When you browse the internet, normally your internet service provider can see every site you're visiting, and sites can see your IP address. For those less familiar with technology, your IP address is essentially a number assigned to you when you connect to your internet service provider; it is used to provide service, but in the wrong hands, it can also in some cases be used to identify your location, or even expose you to hacking attempts – someone who knows the IP address you're currently using can use it to try to connect to you. And ISPs are often among the companies that sell user data the most prolifically.

VPNs and Tor both keep your ISP from seeing what sites you visit, and sites from seeing your IP address. This isn't true anonymity – sophisticated tracking technology can identify you other ways, and avoiding that completely is extremely difficult – but it does at least keep you from being low-hanging fruit. In the case of Bt+ specifically, we would actually prefer not to know your IP address – the less user-identifying data you send us, the better. The downsides are slower browsing (especially with Tor), sites hassling you with more anti-bot measures (or blocking you completely), and in the case of Tor specifically, use of Tor can stand out to surveillance states as inherently suspicious. Using an untrustworthy VPN can also be worse than not using one at all – VPNs with especially good reputations for adhering to their claims of not tracking users include Mullvad, ProtonVPN, and IVPN.

When software is open source and all of its code can be examined by anyone, any privacy-compromising features or possible vulnerabilities are fully out in the open, and researching it online will let you know if there's anything to be concerned about. But when software is proprietary, its code is developed behind closed doors – you can only know how it works by going off the word of the developers, and analysis by beings doing things like observing its web traffic. It can spy on you any number of ways with no oversight, and could have known exploits that have gone unfixed because they weren't prioritized in budgeting. And when that software is your operating system (Windows, iOS, stock Android), it also has complete access to everything you do on the device, making it necessary to trust an entity like Google, Microsoft, or Apple with, in most cases, your entire online life.

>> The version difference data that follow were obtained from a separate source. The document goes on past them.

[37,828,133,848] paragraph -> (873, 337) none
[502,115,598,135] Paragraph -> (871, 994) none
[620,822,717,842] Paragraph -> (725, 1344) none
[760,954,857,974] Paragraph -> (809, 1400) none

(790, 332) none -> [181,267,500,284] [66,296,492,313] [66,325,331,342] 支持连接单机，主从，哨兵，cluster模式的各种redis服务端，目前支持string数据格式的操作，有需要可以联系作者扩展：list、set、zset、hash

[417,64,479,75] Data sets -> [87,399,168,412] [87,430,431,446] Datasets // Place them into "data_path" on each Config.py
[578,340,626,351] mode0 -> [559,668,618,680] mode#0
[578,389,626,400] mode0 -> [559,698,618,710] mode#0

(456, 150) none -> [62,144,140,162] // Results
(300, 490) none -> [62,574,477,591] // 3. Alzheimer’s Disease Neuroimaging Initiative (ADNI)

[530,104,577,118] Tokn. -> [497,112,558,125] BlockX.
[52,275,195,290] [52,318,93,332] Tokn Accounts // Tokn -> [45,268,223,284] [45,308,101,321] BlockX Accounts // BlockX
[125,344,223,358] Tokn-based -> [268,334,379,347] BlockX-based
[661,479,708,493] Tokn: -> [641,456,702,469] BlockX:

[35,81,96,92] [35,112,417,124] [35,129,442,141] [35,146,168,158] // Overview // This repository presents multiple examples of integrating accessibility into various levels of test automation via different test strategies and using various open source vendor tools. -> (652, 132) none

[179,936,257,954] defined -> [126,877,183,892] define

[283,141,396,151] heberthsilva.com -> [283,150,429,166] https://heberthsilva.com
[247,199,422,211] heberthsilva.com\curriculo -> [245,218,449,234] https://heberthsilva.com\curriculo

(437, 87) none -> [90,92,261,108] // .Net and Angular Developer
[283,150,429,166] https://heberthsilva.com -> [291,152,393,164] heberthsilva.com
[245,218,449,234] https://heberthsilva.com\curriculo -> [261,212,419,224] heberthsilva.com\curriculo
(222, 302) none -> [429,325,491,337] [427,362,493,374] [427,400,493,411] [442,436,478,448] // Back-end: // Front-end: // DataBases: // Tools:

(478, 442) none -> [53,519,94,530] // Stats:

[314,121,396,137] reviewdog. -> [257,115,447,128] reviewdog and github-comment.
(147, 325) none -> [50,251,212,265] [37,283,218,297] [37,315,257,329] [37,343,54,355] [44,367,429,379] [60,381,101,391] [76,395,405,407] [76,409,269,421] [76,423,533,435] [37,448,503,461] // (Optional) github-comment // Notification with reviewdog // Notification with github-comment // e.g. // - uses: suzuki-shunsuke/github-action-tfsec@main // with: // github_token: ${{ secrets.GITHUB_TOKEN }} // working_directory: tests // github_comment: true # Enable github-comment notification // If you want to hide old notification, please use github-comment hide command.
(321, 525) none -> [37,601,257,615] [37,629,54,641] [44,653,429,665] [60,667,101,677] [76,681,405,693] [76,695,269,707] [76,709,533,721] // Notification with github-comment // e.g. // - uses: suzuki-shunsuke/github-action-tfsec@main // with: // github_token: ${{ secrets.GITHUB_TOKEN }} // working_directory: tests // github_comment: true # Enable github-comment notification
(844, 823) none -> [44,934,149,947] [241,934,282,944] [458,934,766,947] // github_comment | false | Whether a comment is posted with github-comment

For these reasons, beings concerned about privacy and security should strongly prefer using open-source alternatives such as Linux (for desktops and laptops) or GrapheneOS/LineageOS (Android). Unfortunately, that often still requires compromises in terms of what software will run on it, and open-source alternatives are often missing features compared to paid ones, so sometimes it's necessary to compromise and just try to lock down privacy settings as well as possible.